After reading all of this I still cannot believe people still think that smoking in a public place is a right that should be protected.
Yes, businesses may be "privately" owned, but they do have regulations they have to follow. For example, they have to follow a fire code, they have to pass a health inspection, they have rules to follow in order to have a liquor license. These are rules and laws put in place to protect the consumer. These restaurants may be privately owned but they are open to the PUBLIC. And as such, they ARE responsible for creating a safe environment.
I can't move my table and chair in front of a "fire exit", I can't drive around their "privately" owned parking lot drunk, I can't have sex in the booth of that restaurant, because it's a place out in public, and because it's against the law. So just because it's a privately owned place, there are still rules and laws that they have to follow in order to protect the public from harm. What people don't seem to understand is that free will, freedoms, and liberties, are only that, when they don't interfere with someone else's freedoms and liberties.
Telling non-smokers to go somewhere else is not realistic. It is a restaurant for the public. And unless the business is passing out "member's only" jackets, and creating some sort of private club, it is a public venue.
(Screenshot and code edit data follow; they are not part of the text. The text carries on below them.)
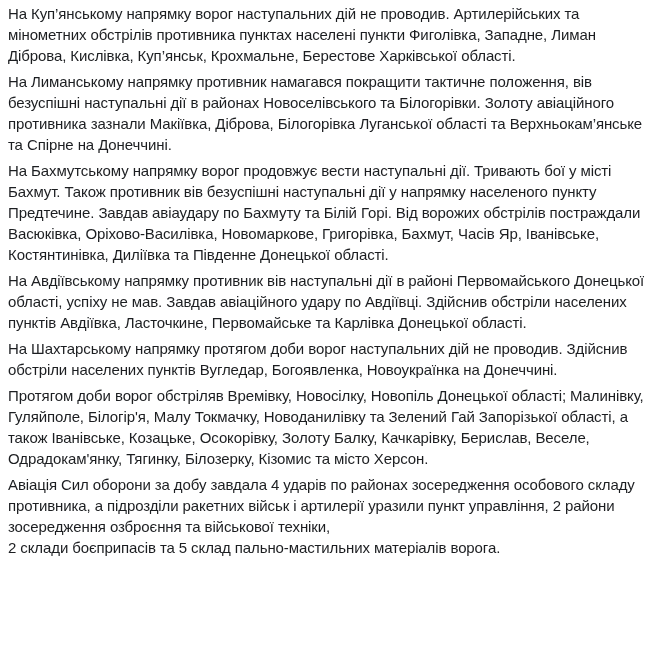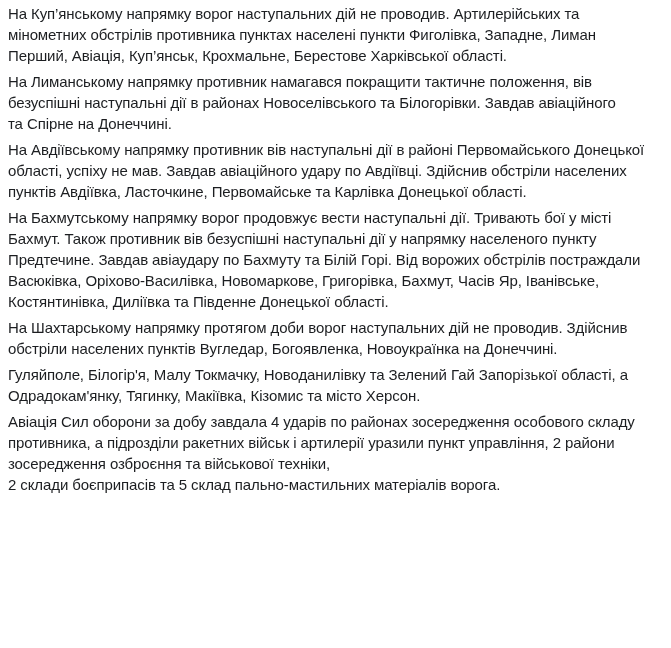"Перший, Авіація, Куп’янськ, Крохмальне," span.line { text: Перший, Авіація -> Діброва, Кислівка }
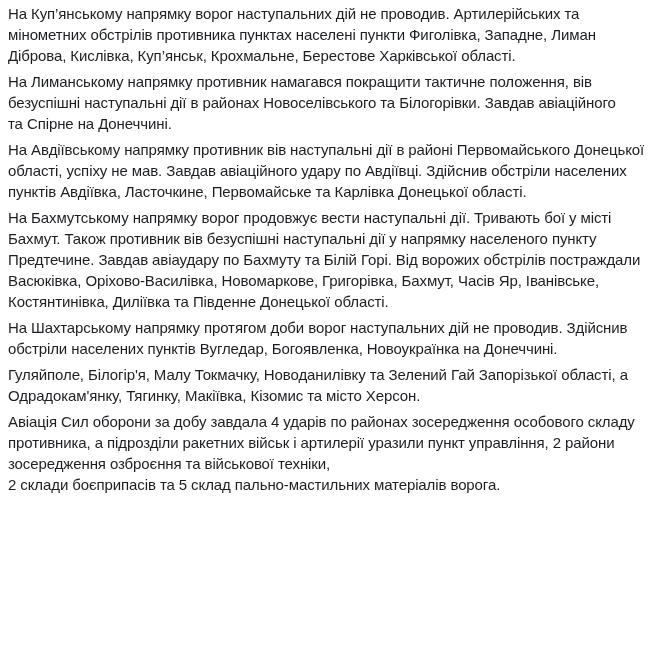"безуспішні наступальні дії в районах" span.line { text: Завдав -> Золоту }
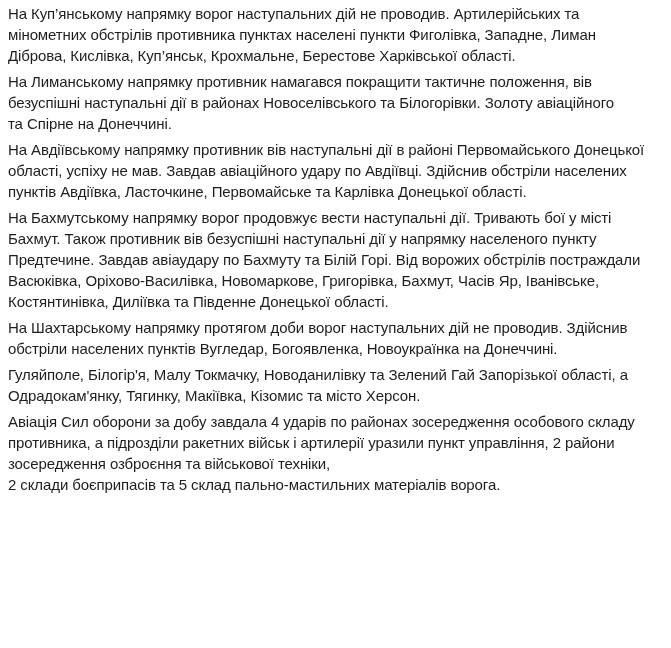"противника зазнали Макіївка, Діброва," span.line { html: none -> <span>противника зазнали Макіївка, Діброва, Білогорівка Луганської області та Верхньокам’янське</span> }
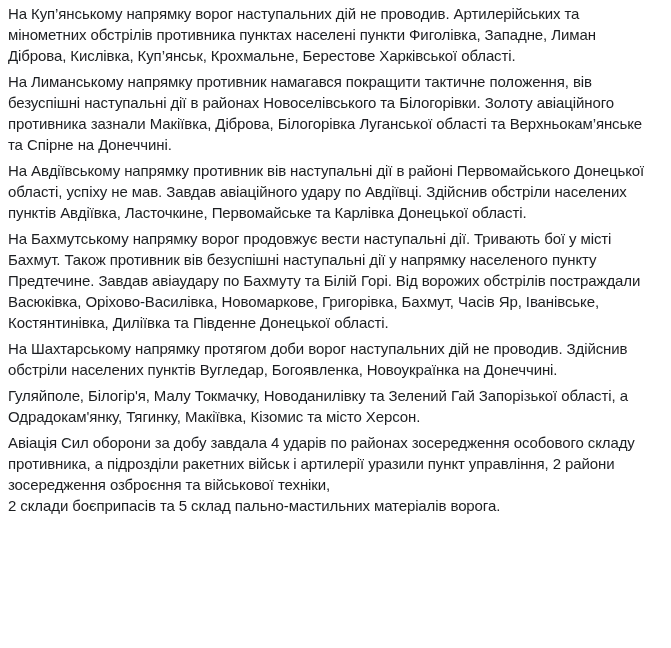"На Авдіївському напрямку противник вів" p { order: before "На Бахмутському напрямку ворог продовжує" -> after "На Бахмутському напрямку ворог продовжує" }
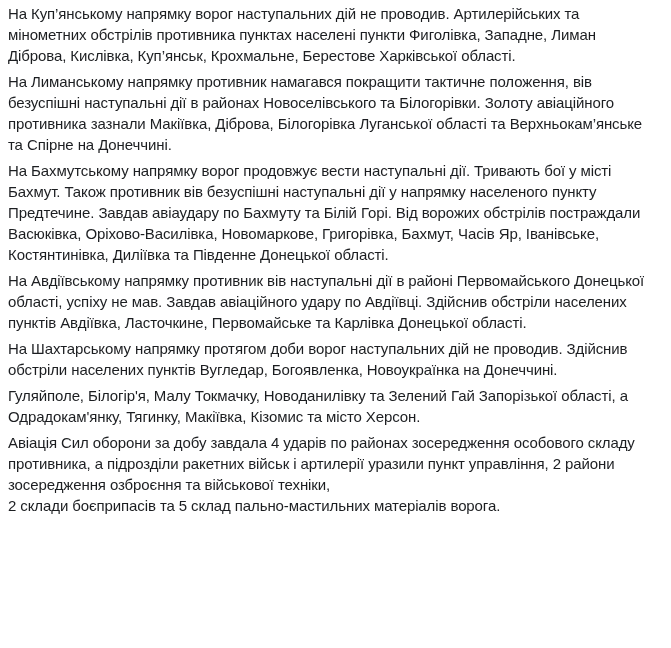"Протягом доби ворог обстріляв Времівку," span.line { html: none -> <span>Протягом доби ворог обстріляв Времівку, Новосілку, Новопіль Донецької області; Малинівку,</span> }
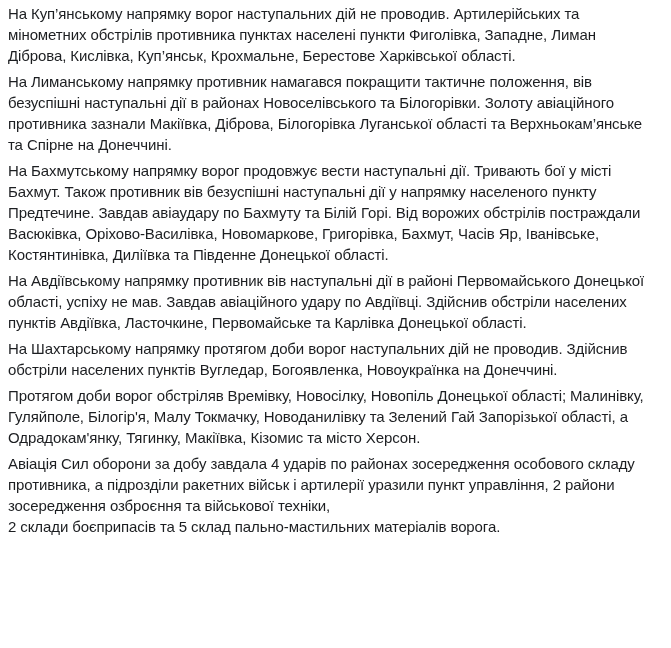"також Іванівське, Козацьке, Осокорівку," span.line { html: none -> <span>також Іванівське, Козацьке, Осокорівку, Золоту Балку, Качкарівку, Берислав, Веселе,</span> }
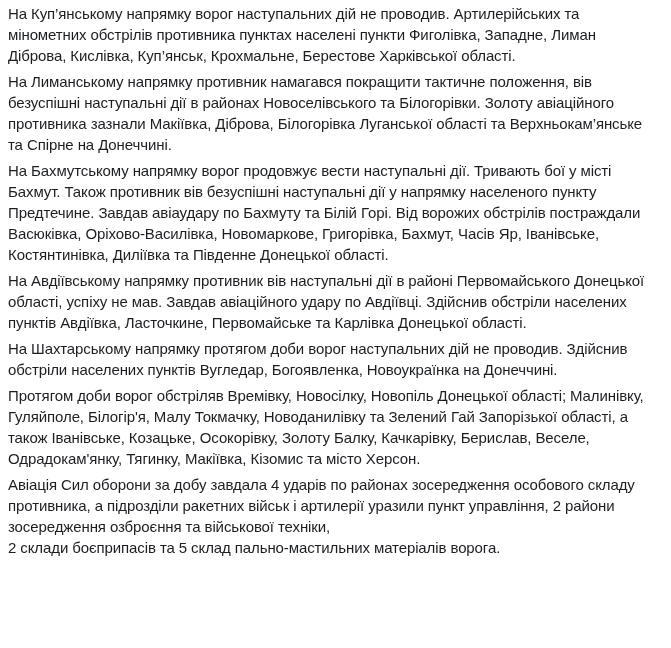"Одрадокам'янку, Тягинку, Макіївка," span.line { text: Макіївка -> Білозерку }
As with any business that must follow fire codes, health codes, and all of the rest of the rules and laws that govern our state, I don't see why banning smoking from restaurants shouldn't be included as a "health code". It is a fact that secondhand smoke hurts other individuals, and as a business, they have a responsiblity to make sure their environment is up to code in that regard.
As it's been said, your individual rights end at your nose, so if you go out in public, you shouldn't be able to do anything that could potentially harm that public. Our freedoms are no longer freedoms when they interfere with another person's rights.
If people want to smoke, it's their right to smoke... in the privacy of their OWN homes. Not in a restaurant for the public. And it IS the restaurant owner's responsibility to see that fire codes and health codes are followed to protect it's patrons. Smoking has now become a health issue for those that are around it, so as a business, that should be included in the "health codes" that they are obligated to follow.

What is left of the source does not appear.